Researchers such as Sara Kinsbergen and Zunera Rana observe that this debate is increasingly defined along two lines: that of the “improvers” and that of the “reimaginers”. The former try to improve the existing system of development cooperation by limiting the damage of the cuts, using funds more efficiently and giving local partners more say. The second group wants to radically overhaul the system. They ask fundamental questions about power, dependency and the colonial legacy of aid, and advocate full sovereignty and locally led development models.
This divide is visible not only in ideas but also geographically: most improver narratives come from institutions and thinkers in the Global North; while reimagining perspectives are voiced mainly in the Global South. Yet both camps share one conviction: the existing system of development cooperation is no longer adequate. The question is not whether it must change, but how, and above all: who gets to decide.
This search for direction also holds up a mirror to the Netherlands. While ministries and NGOs try to plug budget gaps and save ongoing programmes, young professionals, diaspora organisations and local partners increasingly feel the desire to fundamentally rethink the aid relationship. No longer as a one-way movement from North to South, but as a reciprocal process of knowledge, responsibility and power.
Wake-Up call
In October 2025, Vice Versa Global, together with Sara Kinsbergen and the University of Nairobi, brings together a diverse group of changemakers in Nairobi for the event “Beyond the Development Cooperation Budget Cuts: From Lived Experience to Shared Roadmaps.” From community leaders to academics, from media professionals to government representatives, the participants share their experiences with the recent cuts and reflect on their impact on their organisations and communities. What stands out is the optimism: while many are affected by the sudden shortages, most do not see this as a crisis, but as a wake-up call to fundamentally reform the system.

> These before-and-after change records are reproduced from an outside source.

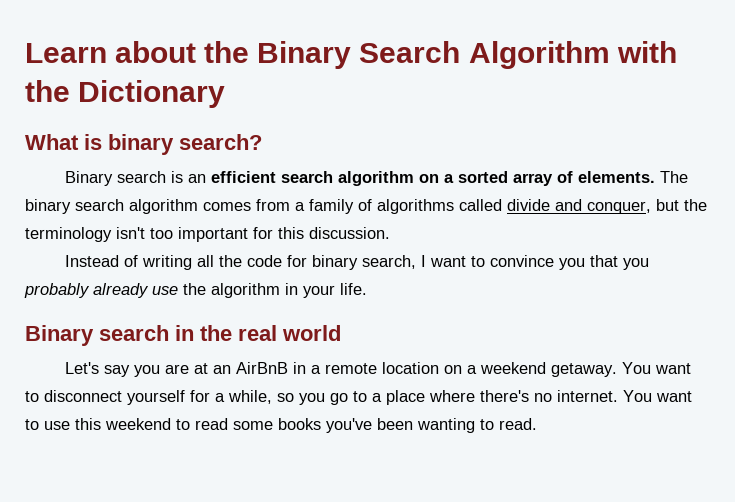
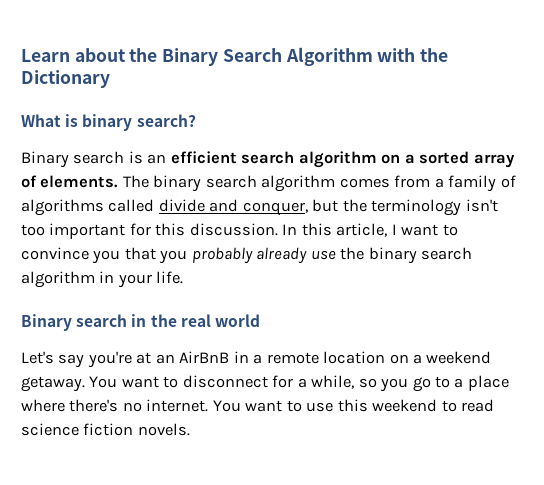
[65,255,417,270] // Instead of writing all the code for binary search, -> [282,223,388,237] In this article,
(206, 289) none -> [368,247,473,264] binary search
[134,364,190,377] you are -> [87,351,132,368] you're
[127,390,185,405] yourself -> (268, 381) none
[233,418,537,433] some books you've been wanting to read. -> [21,423,190,436] science fiction novels.

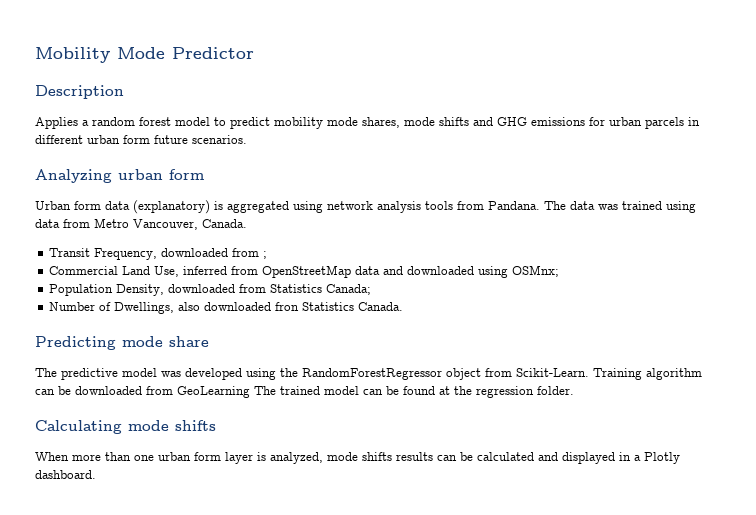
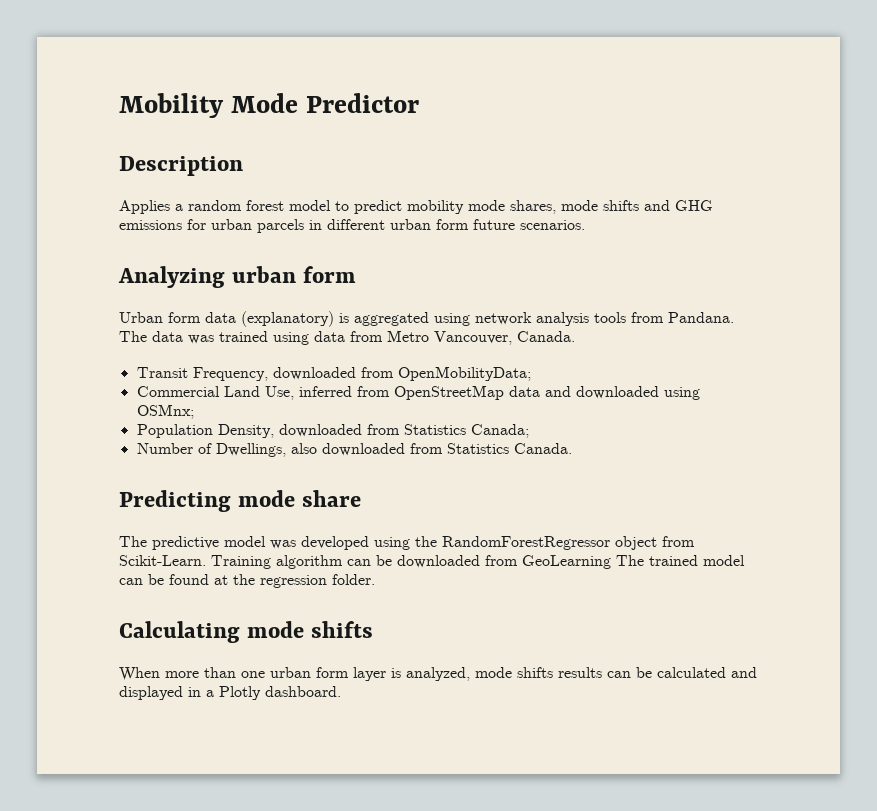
[263,251,268,259] ; -> [397,366,531,381] OpenMobilityData;
[275,302,300,311] fron -> [409,443,443,454] from

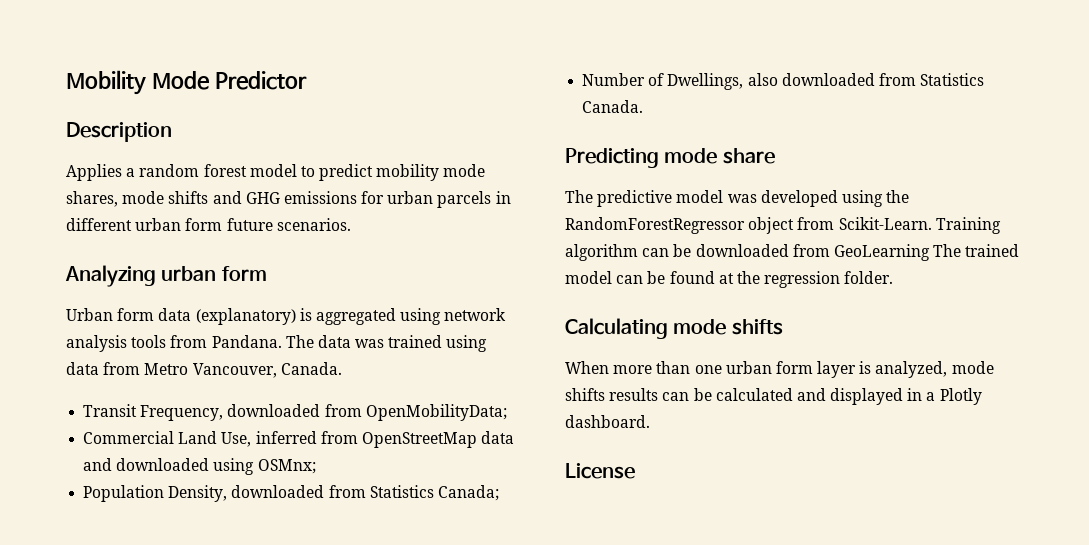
(341, 691) none -> [565,463,635,479] // License

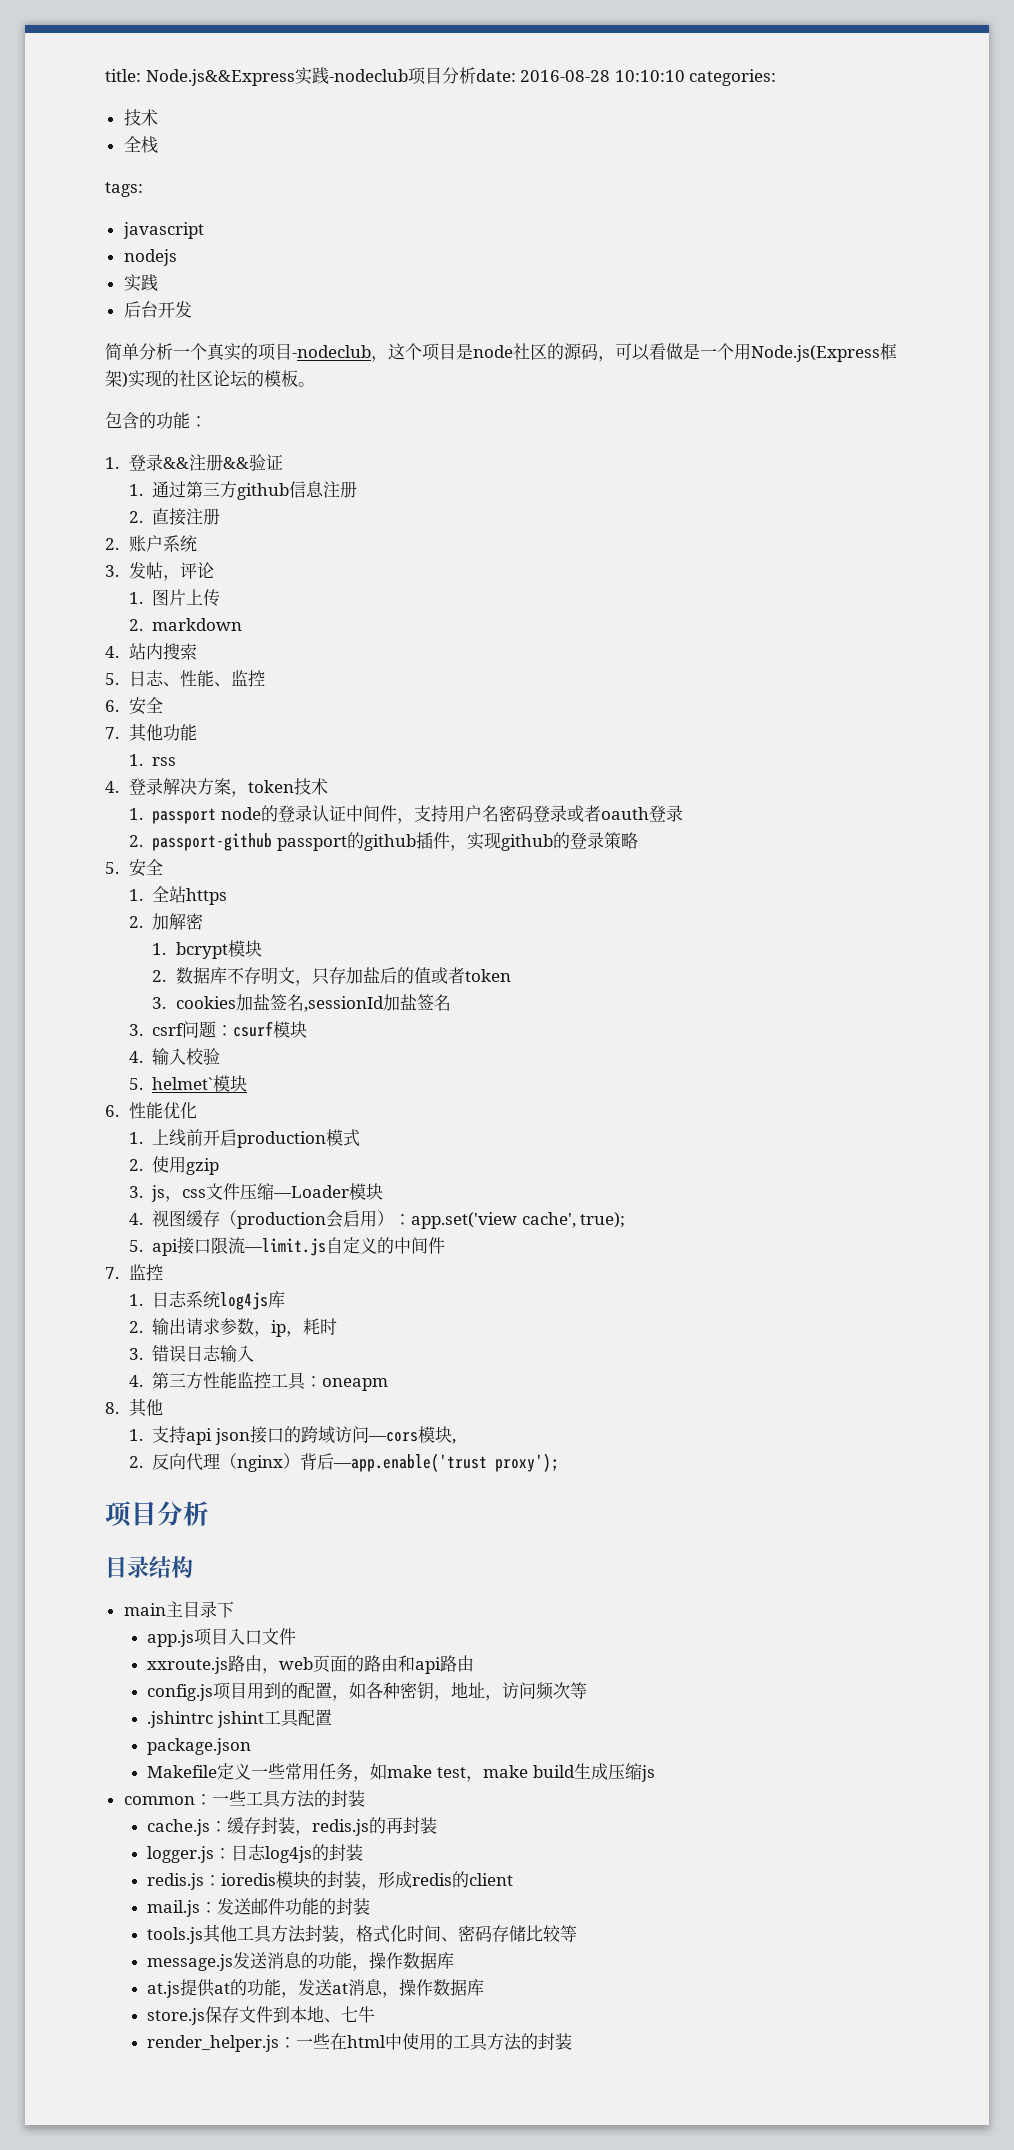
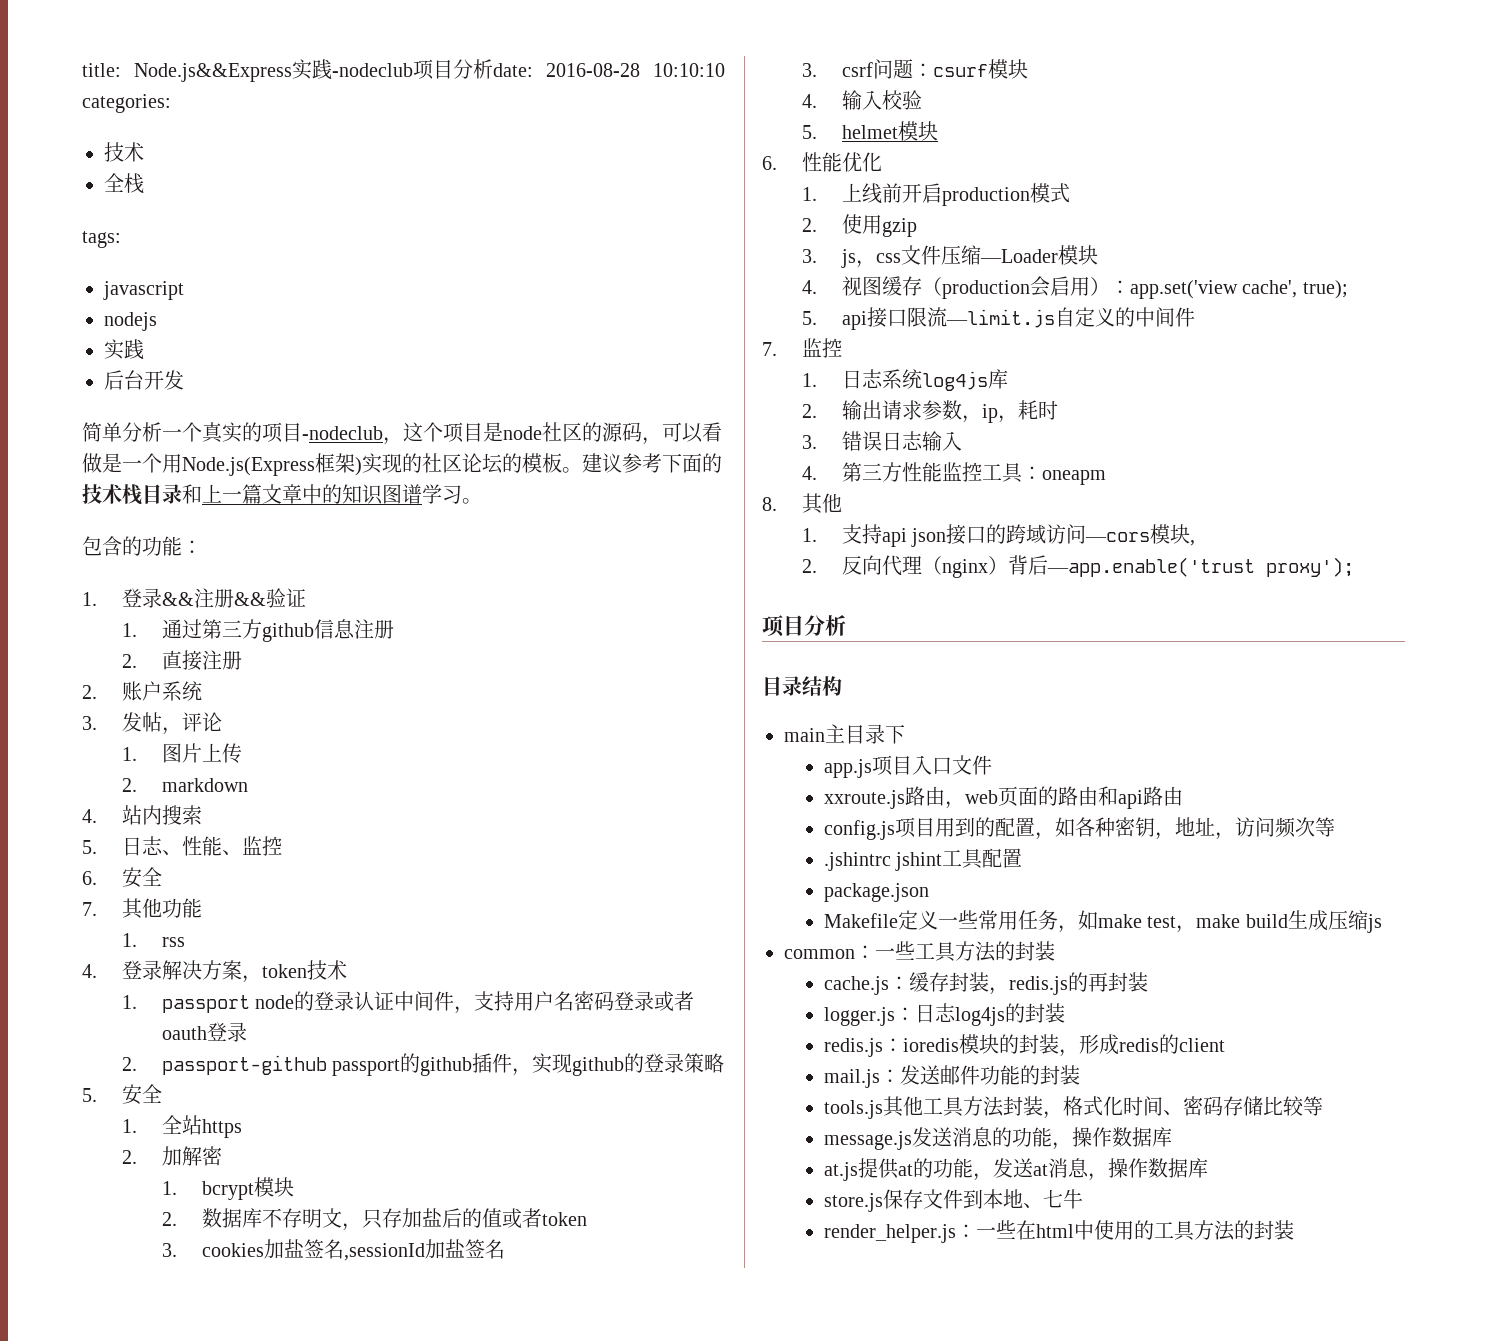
(315, 384) none -> [582,453,722,473] [82,484,482,505] 建议参考下面的技术栈目录和上一篇文章中的知识图谱学习。
[152,1077,214,1090] helmet` -> [841,125,898,139] helmet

A red thread through the conversations is the desire to reclaim agency and ownership: determining research agendas themselves, leading local projects and (re)shaping development cooperation from within their own communities. For many participants, this means critically questioning traditional aid relations, in which the Global North often determines the pace and content.
In the midst of Donald’s storm of cuts and geopolitical shifts, another story emerges. In Nairobi, participants show that agency, sovereignty and local leadership are not abstract ideals but living possibilities. For the Global North, and for the Netherlands, this means that development cooperation can no longer be one-way traffic, but must be a partnership of equals, with local leaders determining the pace and the course.
The storm continues to rage, but precisely in the force of this crisis, new paths, new voices and new ways of collaborating are emerging. In this way, uncertainty becomes not only a threat, but also a catalyst for real change.